> [Aim of the task]: Keep the wording of the records intact as you retype them, and omit every image.

↓

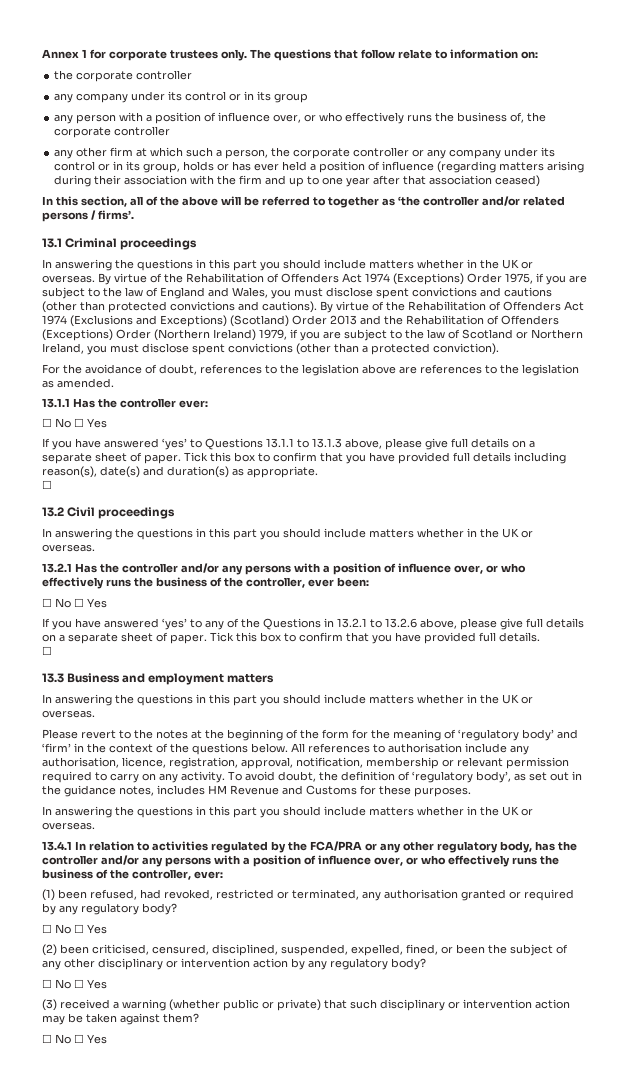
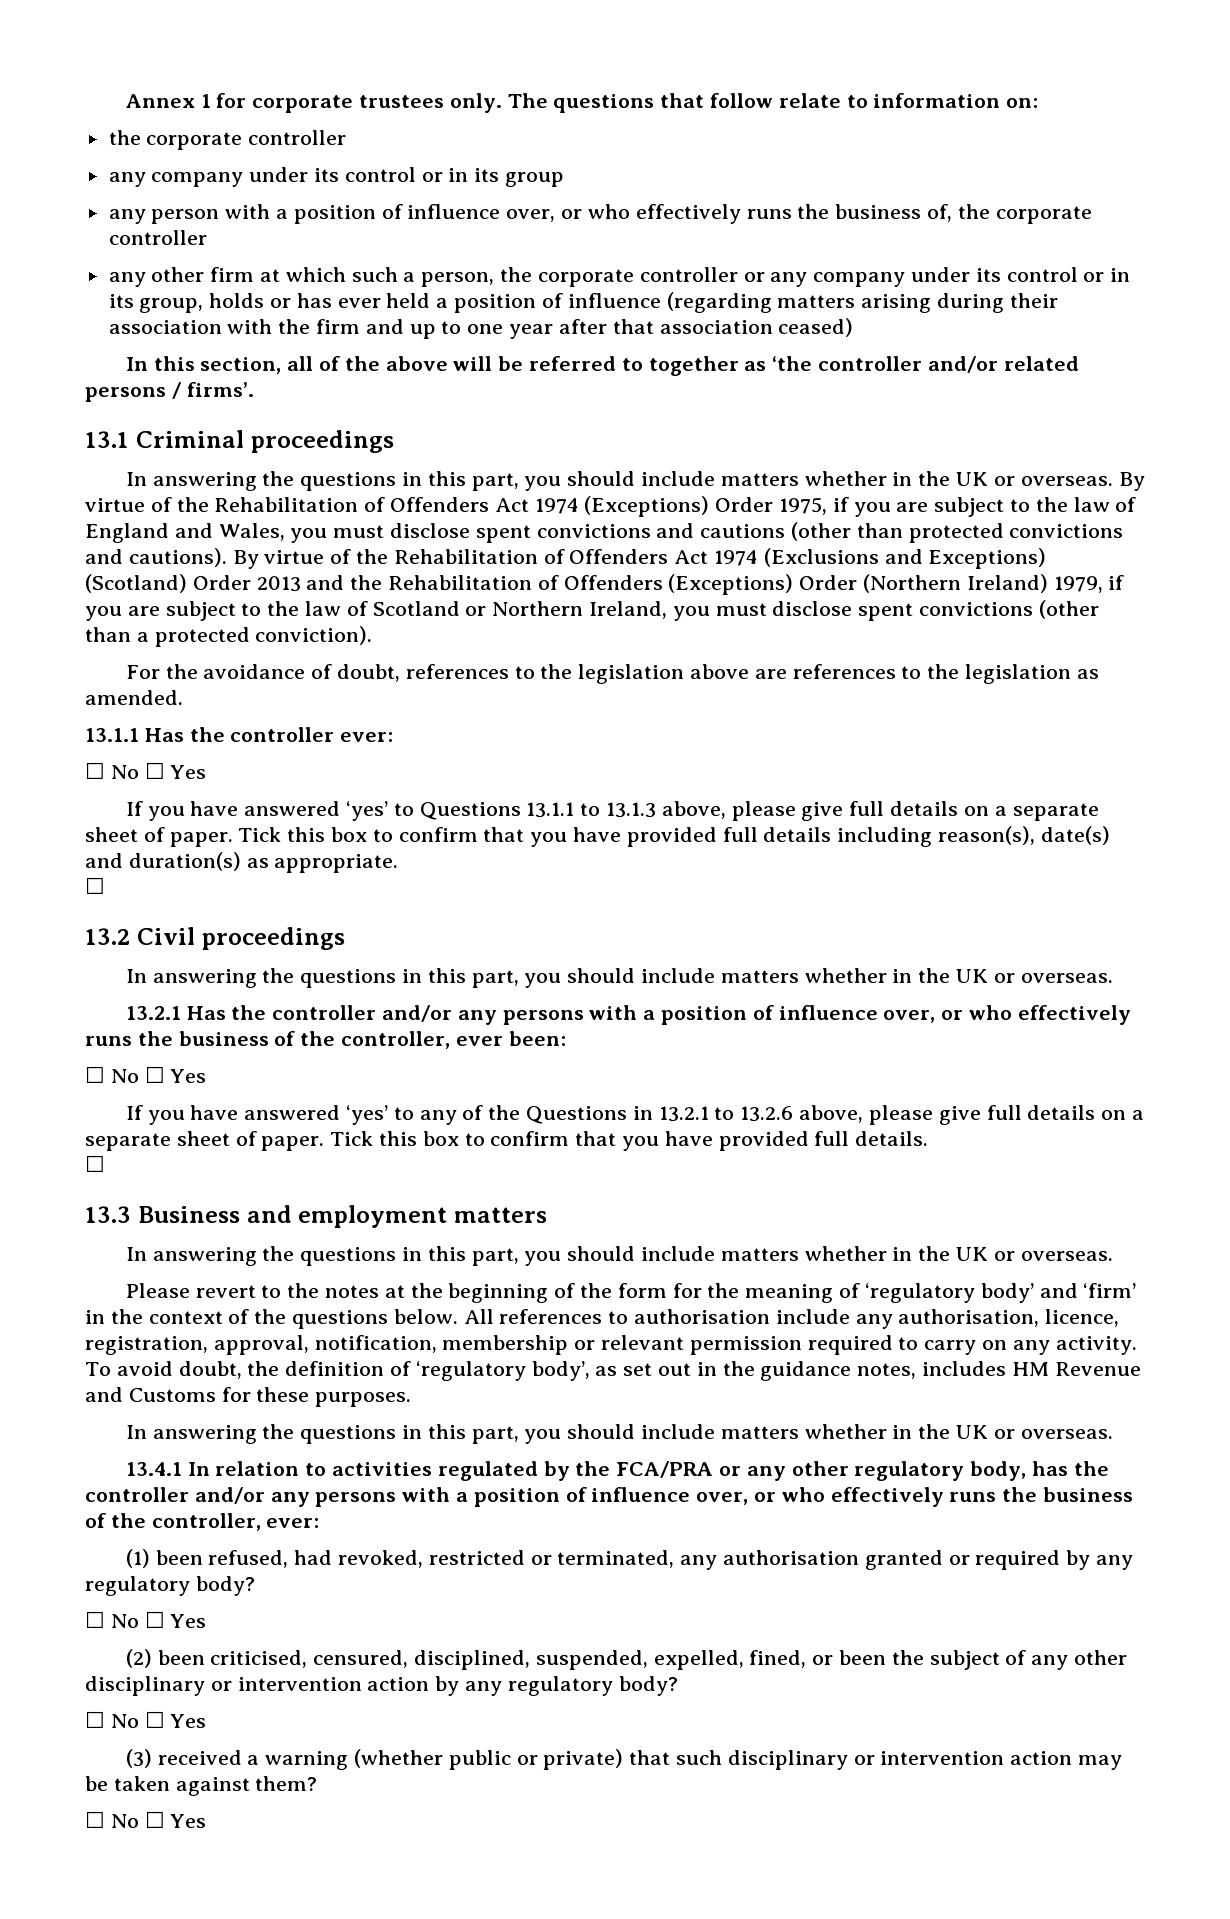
  13.1 Criminal proceedings
- In answering the questions in this part you should include matters whether in the UK or overseas.
+ In answering the questions in this part, you should include matters whether in the UK or overseas.
  13.2 Civil proceedings
- In answering the questions in this part you should include matters whether in the UK or overseas.
+ In answering the questions in this part, you should include matters whether in the UK or overseas.
  13.3 Business and employment matters
- In answering the questions in this part you should include matters whether in the UK or overseas.
+ In answering the questions in this part, you should include matters whether in the UK or overseas.
  To avoid doubt, the definition of ‘regulatory body’, as set out in the guidance notes, includes HM Revenue and Customs for these purposes.
- In answering the questions in this part you should include matters whether in the UK or overseas.
+ In answering the questions in this part, you should include matters whether in the UK or overseas.

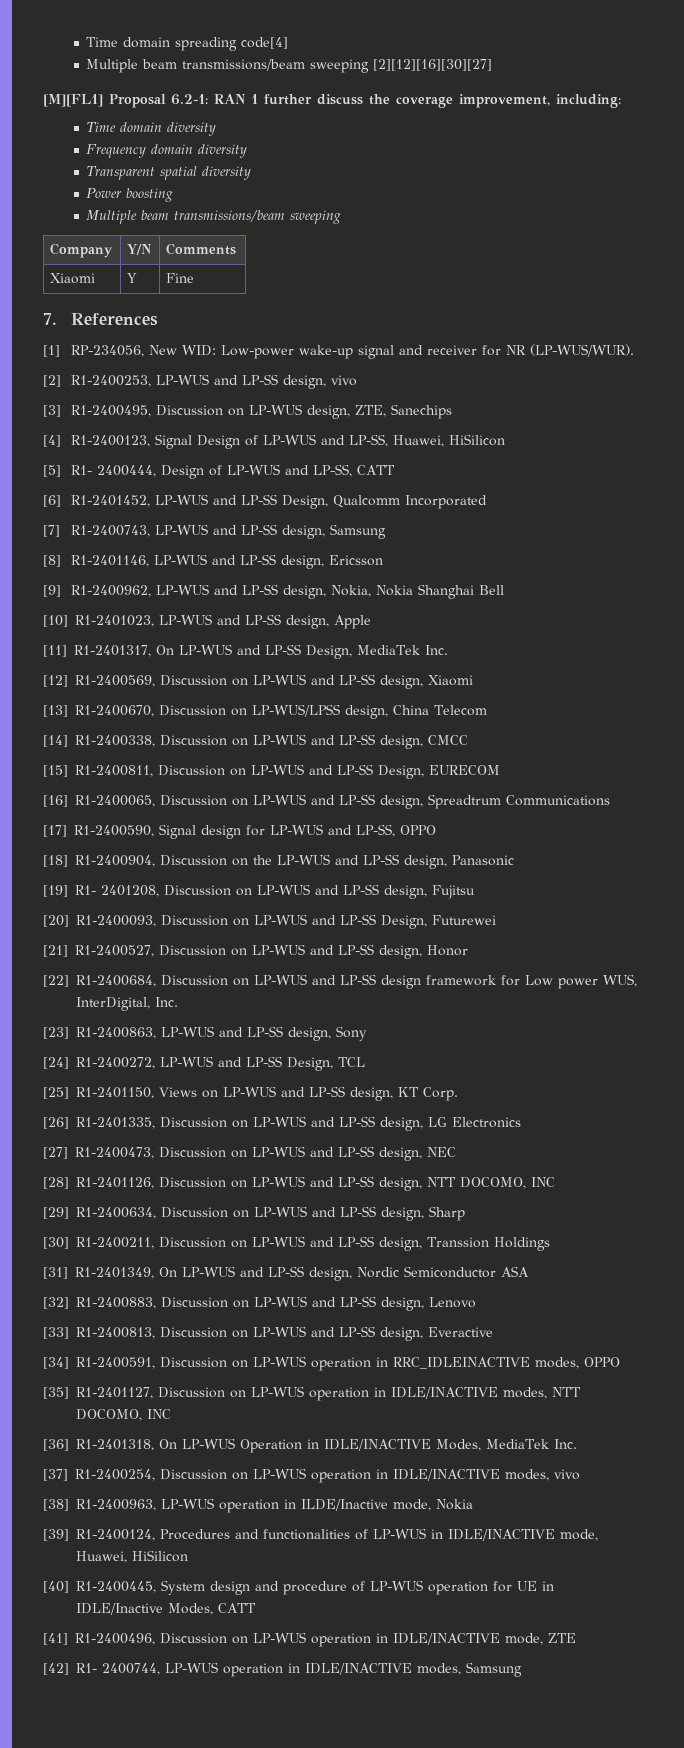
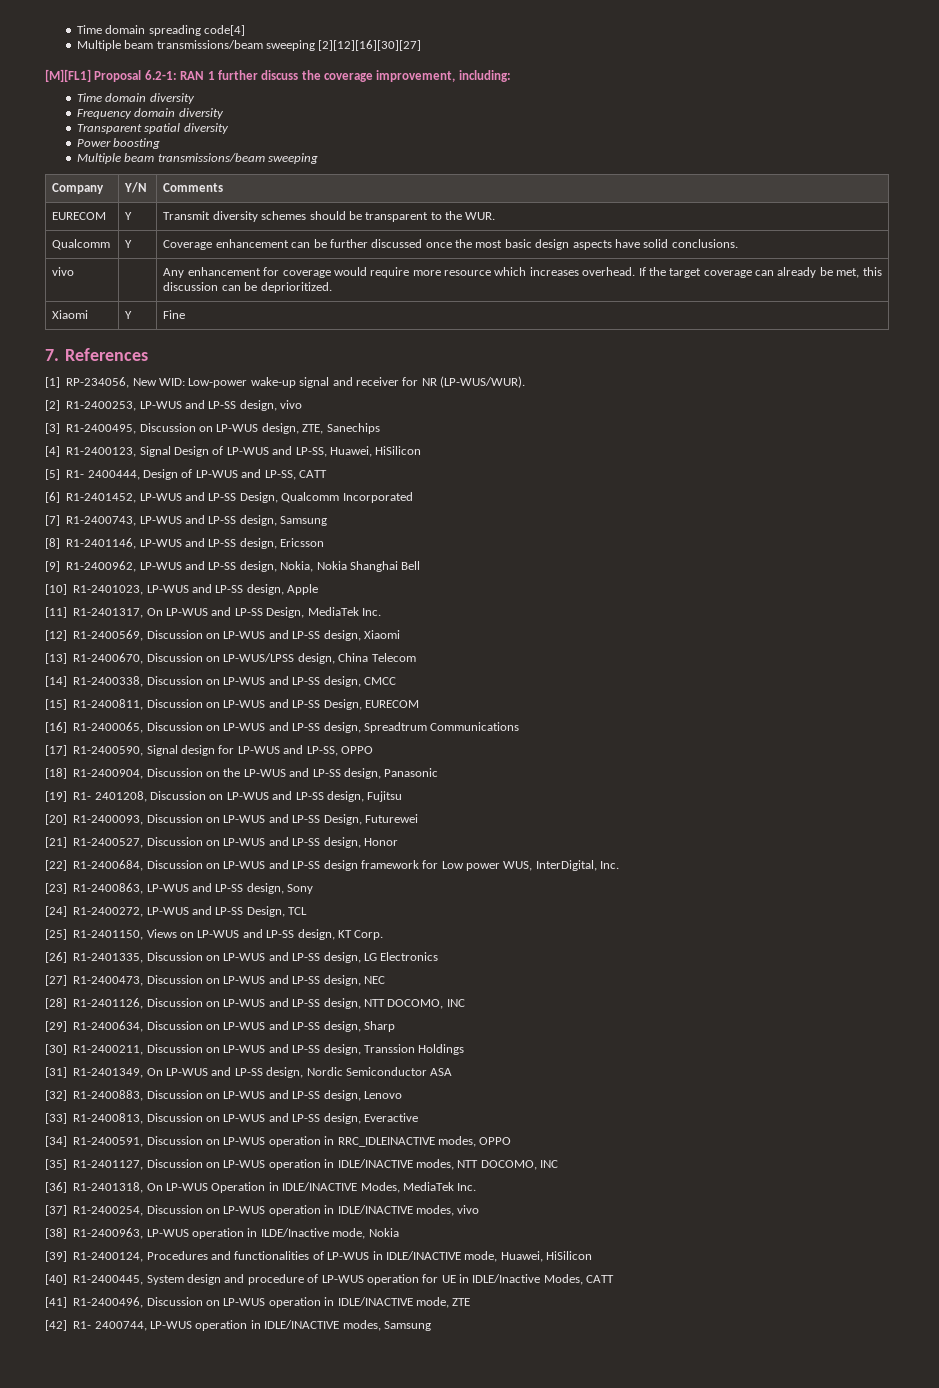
+ EURECOM | Y | Transmit diversity schemes should be transparent to the WUR.
+ Qualcomm | Y | Coverage enhancement can be further discussed once the most basic design aspects have solid conclusions.
+ vivo | | Any enhancement for coverage would require more resource which increases overhead. If the target coverage can already be met, this discussion can be deprioritized.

↑

> [Answer box]:
  13.1 Criminal proceedings
- In answering the questions in this part you should include matters whether in the UK or overseas.
+ In answering the questions in this part, you should include matters whether in the UK or overseas.
  13.2 Civil proceedings
- In answering the questions in this part you should include matters whether in the UK or overseas.
+ In answering the questions in this part, you should include matters whether in the UK or overseas.
  13.3 Business and employment matters
- In answering the questions in this part you should include matters whether in the UK or overseas.
+ In answering the questions in this part, you should include matters whether in the UK or overseas.
  To avoid doubt, the definition of ‘regulatory body’, as set out in the guidance notes, includes HM Revenue and Customs for these purposes.
- In answering the questions in this part you should include matters whether in the UK or overseas.
+ In answering the questions in this part, you should include matters whether in the UK or overseas.

+ EURECOM | Y | Transmit diversity schemes should be transparent to the WUR.
+ Qualcomm | Y | Coverage enhancement can be further discussed once the most basic design aspects have solid conclusions.
+ vivo | | Any enhancement for coverage would require more resource which increases overhead. If the target coverage can already be met, this discussion can be deprioritized.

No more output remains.